One writer who takes nothing for granted is Jade McGlynn, whose Russia’s War — not just Putin’s war, she stresses, for it has wide Russian support — is an almost masochistically ambitious study of Russian attitudes to the invasion. Eschewing, thankfully, all mention of “the Russian soul,” she sets out to anatomize what may be happening in Russian heads instead.
McGlynn is empathetic while never forgiving, and anxious to nail the different categories of war supporters and the narratives — often wildly divergent and incompatible — that have been put into their minds and left to fester there.

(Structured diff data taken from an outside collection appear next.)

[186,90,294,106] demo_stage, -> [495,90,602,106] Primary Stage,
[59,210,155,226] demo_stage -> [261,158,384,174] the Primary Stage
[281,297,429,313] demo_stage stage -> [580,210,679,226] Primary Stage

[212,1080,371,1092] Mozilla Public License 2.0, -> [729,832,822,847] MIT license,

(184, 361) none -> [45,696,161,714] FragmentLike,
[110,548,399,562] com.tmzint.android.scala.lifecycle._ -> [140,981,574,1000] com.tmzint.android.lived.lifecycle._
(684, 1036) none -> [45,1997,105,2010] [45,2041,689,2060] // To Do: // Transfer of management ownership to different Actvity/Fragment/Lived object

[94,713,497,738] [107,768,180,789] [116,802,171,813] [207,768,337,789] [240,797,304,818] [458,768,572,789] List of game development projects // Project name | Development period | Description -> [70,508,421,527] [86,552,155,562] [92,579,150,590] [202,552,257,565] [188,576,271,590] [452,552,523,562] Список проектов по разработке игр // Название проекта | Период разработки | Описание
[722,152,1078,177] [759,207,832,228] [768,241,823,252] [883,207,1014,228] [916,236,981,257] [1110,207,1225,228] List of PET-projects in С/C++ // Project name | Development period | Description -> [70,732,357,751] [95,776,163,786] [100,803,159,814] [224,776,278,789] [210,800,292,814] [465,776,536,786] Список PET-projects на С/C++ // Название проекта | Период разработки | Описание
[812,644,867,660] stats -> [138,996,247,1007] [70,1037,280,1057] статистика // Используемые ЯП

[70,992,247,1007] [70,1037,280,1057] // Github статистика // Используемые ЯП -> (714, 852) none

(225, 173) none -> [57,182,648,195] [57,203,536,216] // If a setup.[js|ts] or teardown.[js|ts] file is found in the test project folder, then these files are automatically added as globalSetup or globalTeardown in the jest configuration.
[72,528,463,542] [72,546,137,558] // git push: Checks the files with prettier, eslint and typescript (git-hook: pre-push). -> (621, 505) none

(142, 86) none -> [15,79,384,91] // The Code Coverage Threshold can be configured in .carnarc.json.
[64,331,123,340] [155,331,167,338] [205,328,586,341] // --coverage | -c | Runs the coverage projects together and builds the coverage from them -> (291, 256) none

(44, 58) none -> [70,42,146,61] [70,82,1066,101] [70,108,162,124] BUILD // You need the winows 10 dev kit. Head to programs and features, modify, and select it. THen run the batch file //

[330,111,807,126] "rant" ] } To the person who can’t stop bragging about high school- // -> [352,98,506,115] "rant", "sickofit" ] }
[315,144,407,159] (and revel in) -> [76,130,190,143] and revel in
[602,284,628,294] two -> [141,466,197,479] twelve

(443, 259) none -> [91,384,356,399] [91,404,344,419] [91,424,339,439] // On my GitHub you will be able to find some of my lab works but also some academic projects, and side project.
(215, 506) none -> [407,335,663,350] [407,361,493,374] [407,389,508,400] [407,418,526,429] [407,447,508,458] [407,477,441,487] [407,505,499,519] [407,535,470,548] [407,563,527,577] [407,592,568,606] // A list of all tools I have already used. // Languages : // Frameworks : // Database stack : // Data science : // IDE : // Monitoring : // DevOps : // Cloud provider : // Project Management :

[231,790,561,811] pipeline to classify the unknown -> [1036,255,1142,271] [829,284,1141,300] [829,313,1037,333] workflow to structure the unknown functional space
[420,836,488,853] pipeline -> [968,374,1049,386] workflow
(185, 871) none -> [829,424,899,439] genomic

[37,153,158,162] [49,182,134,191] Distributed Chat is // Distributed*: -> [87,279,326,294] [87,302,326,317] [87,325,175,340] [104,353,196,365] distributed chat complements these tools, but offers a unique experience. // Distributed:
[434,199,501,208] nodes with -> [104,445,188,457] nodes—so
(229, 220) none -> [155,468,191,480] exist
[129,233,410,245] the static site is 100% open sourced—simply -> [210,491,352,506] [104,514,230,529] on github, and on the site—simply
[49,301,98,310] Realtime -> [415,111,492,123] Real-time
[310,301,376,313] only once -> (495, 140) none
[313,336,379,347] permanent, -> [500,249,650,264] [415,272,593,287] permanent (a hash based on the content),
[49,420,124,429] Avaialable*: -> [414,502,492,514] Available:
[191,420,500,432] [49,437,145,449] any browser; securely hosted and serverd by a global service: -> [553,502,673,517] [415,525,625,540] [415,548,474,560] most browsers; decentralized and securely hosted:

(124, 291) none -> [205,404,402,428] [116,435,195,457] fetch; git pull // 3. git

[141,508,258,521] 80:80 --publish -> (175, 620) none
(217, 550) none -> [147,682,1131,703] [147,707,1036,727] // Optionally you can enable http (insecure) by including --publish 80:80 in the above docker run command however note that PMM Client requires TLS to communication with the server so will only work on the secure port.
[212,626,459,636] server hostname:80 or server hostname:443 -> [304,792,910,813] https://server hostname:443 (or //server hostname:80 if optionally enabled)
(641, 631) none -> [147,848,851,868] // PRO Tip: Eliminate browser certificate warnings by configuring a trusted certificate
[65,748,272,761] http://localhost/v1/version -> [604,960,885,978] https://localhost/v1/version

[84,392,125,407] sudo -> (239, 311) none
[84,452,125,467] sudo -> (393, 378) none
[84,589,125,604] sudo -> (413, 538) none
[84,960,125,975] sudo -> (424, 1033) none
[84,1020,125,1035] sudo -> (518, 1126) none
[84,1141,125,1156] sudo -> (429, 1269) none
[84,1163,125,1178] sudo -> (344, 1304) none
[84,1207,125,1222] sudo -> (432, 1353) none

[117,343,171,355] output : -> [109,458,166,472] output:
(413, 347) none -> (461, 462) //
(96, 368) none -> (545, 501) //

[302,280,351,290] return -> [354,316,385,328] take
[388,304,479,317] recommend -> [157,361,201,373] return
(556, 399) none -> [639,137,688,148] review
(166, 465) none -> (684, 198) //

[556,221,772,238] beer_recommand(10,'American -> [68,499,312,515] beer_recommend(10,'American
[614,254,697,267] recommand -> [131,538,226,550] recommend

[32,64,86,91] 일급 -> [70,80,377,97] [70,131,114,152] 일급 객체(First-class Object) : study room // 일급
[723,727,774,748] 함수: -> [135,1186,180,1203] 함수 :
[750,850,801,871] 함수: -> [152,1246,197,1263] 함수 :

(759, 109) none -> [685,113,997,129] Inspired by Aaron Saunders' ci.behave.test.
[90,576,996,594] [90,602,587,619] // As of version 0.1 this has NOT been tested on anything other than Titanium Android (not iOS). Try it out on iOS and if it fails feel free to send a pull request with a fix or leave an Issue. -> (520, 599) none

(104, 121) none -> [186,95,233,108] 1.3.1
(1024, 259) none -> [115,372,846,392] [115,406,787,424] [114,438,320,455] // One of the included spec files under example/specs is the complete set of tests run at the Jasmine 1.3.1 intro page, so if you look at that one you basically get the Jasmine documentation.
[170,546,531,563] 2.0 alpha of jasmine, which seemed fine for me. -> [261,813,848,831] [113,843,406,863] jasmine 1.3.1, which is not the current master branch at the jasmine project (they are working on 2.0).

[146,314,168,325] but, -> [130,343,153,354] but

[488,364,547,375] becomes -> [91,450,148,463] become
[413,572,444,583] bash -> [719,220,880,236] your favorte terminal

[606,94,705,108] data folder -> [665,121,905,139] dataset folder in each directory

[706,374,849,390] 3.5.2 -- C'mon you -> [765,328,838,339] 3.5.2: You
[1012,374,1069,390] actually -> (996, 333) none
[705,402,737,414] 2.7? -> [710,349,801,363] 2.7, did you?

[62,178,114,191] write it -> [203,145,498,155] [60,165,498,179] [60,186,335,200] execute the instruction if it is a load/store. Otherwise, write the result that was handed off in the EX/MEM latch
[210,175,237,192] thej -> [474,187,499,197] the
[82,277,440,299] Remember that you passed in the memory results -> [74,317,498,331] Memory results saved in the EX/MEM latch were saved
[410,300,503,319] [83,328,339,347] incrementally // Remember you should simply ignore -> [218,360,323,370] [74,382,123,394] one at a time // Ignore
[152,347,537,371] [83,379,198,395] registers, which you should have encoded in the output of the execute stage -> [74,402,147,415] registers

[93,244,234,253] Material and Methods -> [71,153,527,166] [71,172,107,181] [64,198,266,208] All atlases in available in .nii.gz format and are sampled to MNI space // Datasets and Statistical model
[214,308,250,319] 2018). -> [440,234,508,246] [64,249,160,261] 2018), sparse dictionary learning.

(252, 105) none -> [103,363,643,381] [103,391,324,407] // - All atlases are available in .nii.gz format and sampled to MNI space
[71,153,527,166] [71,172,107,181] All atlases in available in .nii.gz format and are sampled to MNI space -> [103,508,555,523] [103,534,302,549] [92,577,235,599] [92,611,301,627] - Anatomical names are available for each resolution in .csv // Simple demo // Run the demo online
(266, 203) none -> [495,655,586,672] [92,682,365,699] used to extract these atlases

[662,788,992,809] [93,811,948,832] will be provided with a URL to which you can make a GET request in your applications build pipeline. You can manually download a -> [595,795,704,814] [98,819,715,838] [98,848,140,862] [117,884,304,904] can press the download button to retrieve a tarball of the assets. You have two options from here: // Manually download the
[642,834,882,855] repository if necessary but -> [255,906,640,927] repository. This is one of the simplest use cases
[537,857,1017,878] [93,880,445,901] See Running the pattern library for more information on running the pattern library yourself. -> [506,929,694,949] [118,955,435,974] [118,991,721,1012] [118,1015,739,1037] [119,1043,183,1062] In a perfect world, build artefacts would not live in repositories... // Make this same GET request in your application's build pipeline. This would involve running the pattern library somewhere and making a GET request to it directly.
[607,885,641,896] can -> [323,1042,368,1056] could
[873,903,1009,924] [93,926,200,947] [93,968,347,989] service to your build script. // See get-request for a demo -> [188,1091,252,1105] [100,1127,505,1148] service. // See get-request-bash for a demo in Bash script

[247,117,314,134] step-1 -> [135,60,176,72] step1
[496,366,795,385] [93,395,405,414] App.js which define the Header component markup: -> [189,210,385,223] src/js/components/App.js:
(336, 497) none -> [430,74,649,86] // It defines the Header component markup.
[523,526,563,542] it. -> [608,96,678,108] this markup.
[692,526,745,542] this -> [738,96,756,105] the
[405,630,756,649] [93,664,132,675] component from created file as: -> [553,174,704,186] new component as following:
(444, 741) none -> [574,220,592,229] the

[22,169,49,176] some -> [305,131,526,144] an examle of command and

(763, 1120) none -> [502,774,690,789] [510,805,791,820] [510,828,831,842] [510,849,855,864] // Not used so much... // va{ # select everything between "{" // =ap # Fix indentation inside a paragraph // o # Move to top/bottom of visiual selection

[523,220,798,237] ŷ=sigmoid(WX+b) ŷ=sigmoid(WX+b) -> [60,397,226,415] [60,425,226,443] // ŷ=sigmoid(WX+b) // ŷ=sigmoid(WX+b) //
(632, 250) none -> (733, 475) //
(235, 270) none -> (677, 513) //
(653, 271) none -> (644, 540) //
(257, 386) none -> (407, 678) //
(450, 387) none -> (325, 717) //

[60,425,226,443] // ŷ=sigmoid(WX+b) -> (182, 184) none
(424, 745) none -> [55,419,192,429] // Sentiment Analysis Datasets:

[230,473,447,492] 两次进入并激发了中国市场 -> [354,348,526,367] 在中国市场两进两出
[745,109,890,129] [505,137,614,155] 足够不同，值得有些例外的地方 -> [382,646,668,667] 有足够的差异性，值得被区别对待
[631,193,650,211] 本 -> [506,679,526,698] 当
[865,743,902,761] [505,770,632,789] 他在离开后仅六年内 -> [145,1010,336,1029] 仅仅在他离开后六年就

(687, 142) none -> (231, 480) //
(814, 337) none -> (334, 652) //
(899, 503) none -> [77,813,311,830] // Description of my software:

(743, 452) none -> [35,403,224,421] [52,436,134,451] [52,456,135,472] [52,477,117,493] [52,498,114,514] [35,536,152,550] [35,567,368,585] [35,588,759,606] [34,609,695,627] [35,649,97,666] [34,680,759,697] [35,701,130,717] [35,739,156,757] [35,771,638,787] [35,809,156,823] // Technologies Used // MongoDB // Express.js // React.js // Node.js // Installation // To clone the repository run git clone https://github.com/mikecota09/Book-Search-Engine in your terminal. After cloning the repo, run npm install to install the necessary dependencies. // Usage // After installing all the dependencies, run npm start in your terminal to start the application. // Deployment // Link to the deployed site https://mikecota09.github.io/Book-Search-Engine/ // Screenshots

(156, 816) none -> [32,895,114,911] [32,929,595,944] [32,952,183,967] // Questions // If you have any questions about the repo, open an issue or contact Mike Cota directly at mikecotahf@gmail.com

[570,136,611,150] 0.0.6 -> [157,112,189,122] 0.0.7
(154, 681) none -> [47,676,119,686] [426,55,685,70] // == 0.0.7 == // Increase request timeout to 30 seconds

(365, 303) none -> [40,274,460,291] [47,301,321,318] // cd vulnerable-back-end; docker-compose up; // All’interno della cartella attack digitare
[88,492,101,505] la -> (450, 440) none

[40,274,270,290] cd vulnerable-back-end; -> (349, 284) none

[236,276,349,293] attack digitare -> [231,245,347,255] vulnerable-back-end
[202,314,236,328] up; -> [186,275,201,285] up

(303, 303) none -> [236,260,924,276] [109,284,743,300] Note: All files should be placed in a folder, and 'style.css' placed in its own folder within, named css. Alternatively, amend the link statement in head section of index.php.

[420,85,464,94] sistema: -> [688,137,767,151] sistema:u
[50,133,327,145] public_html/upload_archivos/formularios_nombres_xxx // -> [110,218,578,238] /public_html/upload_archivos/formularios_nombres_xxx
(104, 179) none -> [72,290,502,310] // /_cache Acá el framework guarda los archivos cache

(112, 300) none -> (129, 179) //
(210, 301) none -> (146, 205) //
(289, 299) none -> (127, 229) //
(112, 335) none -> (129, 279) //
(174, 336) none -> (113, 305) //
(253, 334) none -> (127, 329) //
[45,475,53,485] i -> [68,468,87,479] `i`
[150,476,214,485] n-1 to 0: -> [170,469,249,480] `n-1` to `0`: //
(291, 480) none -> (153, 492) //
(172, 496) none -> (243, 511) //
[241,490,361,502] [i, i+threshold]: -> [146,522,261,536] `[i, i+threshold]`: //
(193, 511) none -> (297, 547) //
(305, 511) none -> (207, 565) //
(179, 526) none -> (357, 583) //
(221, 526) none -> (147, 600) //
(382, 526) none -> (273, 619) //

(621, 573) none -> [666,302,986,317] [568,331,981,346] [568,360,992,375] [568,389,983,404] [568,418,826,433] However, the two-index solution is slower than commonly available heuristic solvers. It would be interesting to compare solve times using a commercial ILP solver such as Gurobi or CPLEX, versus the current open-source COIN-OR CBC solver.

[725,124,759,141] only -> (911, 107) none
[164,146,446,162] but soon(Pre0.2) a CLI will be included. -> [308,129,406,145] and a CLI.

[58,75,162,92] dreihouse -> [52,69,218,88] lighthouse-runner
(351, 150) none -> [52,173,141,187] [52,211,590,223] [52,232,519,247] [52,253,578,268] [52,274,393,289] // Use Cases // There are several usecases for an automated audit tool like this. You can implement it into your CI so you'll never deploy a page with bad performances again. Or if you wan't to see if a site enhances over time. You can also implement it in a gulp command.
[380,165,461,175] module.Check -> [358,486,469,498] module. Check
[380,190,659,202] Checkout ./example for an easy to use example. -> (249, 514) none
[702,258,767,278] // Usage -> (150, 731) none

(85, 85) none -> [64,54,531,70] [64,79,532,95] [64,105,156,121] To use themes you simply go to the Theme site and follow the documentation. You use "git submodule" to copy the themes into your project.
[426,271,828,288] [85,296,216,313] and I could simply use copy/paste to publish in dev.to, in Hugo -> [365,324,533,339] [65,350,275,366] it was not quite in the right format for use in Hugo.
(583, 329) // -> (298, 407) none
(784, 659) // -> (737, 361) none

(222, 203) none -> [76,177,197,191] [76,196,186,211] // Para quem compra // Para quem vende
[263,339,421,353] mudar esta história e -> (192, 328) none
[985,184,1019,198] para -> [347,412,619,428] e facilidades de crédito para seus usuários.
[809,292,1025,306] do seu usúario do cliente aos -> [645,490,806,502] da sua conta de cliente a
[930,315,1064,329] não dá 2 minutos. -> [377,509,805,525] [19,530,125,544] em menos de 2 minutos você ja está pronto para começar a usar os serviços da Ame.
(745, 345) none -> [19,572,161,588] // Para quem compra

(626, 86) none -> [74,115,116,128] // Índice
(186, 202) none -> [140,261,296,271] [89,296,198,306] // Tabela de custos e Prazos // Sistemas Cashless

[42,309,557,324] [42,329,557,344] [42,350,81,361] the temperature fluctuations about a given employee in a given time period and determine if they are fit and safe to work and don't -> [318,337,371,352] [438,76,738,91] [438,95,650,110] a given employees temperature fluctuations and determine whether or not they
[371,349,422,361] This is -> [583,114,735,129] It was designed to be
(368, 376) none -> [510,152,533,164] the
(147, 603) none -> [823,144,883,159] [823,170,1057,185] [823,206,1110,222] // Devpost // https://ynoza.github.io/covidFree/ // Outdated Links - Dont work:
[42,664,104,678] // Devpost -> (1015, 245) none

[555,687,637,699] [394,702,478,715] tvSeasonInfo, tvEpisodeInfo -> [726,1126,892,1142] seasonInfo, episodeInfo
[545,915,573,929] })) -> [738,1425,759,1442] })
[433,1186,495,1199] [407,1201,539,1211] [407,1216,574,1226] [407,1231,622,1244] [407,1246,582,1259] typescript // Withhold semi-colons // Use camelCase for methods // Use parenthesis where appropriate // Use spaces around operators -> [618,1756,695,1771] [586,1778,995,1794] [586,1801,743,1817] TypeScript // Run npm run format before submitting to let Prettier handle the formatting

Readers with acquaintances in Russia will nod many times: there is no familiar excuse for the invasion which is not unearthed, explored and dismantled. As part of the research, McGlynn tells us, she “downloaded all the Telegram data for sixteen highly popular but variegated channels between February 24 and May 20, 2022 — some 74,853 — and coded their content by virality… and theme.” In the wrong hands this might make for an unreadably dense book, but not here. Always lucid and thoughtful, it sometimes has the feel of social science; at other times, it’s more personal, as McGlynn, with some anguish, ponders Russia’s current moral collapse: “To look at Russia now, as someone who loves the country, is to despair.”
Those who, like McGlynn, have been driven nearly mad by the gaslighting will wish they’d got hold of this book earlier. It’s a journey into a heart of darkness, even madness, but with a cool-headed and astute guide we quickly learn to trust. In one footnote she describes Russia’s War as “a pretty depressing book,” and one doesn’t envy her the job. Considering the mass of data marshaled, pacified and brought under control, the book sometimes seems as much McGlynn’s war as Russia’s. Those of us who would have baulked at such an undertaking have good reason to thank her. While far from an optimistic read, the experience of finally seeing the facts laid out with such clarity, and a coherent picture emerge from them, is about as depressing as watching fog lift.